Task objective:
From the records below, print exactly the lines starting at the one containing "[224,308,302,329] *Django ->" and ending at the one containing "[49,410,217,434] Requirements: ->", ends included, and nothing else.

*** Opening Data extract ***

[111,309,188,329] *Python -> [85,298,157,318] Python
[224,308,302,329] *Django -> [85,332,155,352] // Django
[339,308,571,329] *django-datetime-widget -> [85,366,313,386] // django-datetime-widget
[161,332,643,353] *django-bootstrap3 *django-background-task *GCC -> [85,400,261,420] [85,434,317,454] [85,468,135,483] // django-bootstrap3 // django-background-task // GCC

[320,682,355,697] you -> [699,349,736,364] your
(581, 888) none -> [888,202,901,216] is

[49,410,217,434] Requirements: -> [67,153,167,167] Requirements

*** Closing Data extract ***
*** Opening Data extract ***

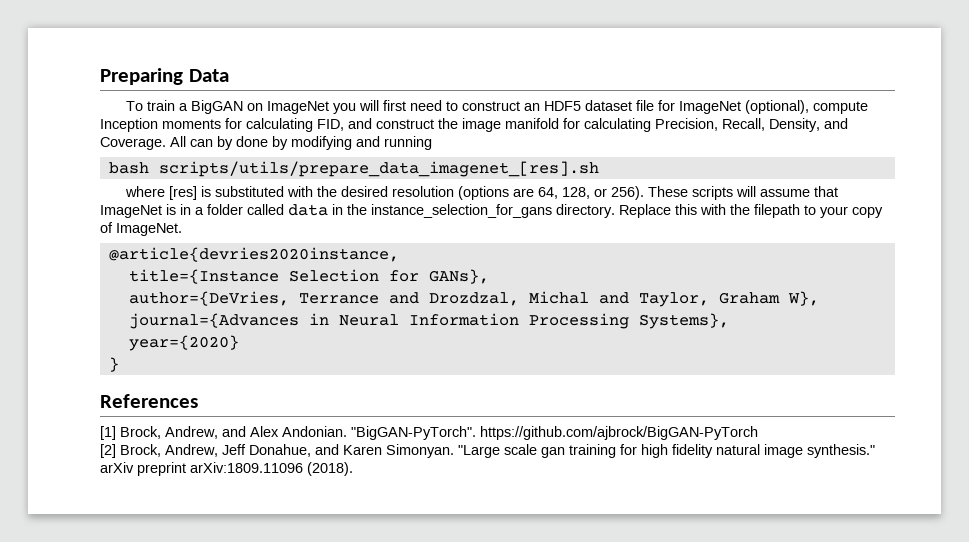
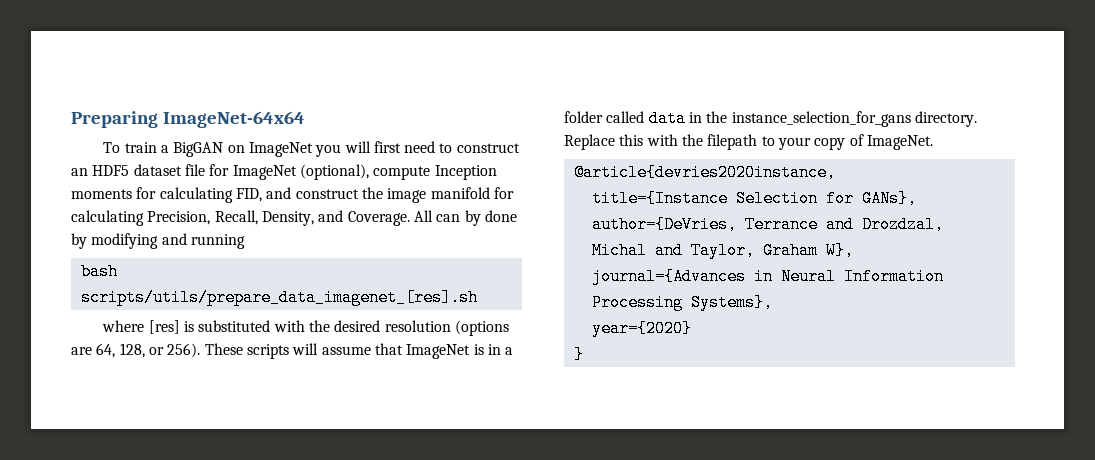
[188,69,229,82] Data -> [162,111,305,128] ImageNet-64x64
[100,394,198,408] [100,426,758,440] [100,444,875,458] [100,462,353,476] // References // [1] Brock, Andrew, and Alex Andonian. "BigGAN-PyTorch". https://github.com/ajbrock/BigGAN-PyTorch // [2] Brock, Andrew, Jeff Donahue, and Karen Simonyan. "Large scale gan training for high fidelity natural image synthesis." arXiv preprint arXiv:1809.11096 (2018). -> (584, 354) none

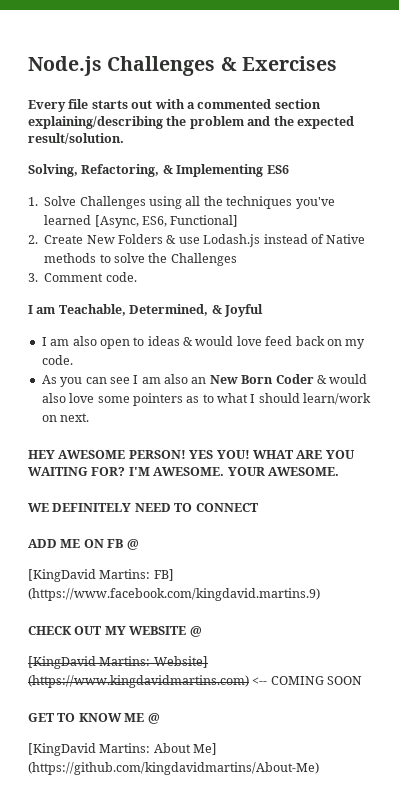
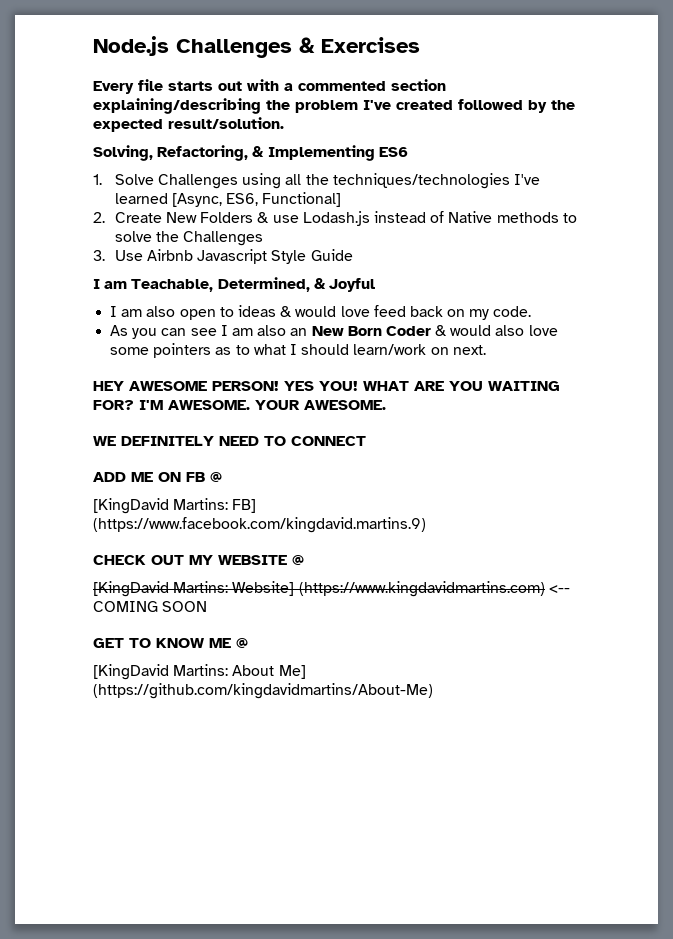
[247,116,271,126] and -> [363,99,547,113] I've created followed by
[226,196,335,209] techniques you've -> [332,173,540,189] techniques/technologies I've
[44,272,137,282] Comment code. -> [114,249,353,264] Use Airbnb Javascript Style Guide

*** Closing Data extract ***

Output for this task:
[224,308,302,329] *Django -> [85,332,155,352] // Django
[339,308,571,329] *django-datetime-widget -> [85,366,313,386] // django-datetime-widget
[161,332,643,353] *django-bootstrap3 *django-background-task *GCC -> [85,400,261,420] [85,434,317,454] [85,468,135,483] // django-bootstrap3 // django-background-task // GCC

[320,682,355,697] you -> [699,349,736,364] your
(581, 888) none -> [888,202,901,216] is

[49,410,217,434] Requirements: -> [67,153,167,167] Requirements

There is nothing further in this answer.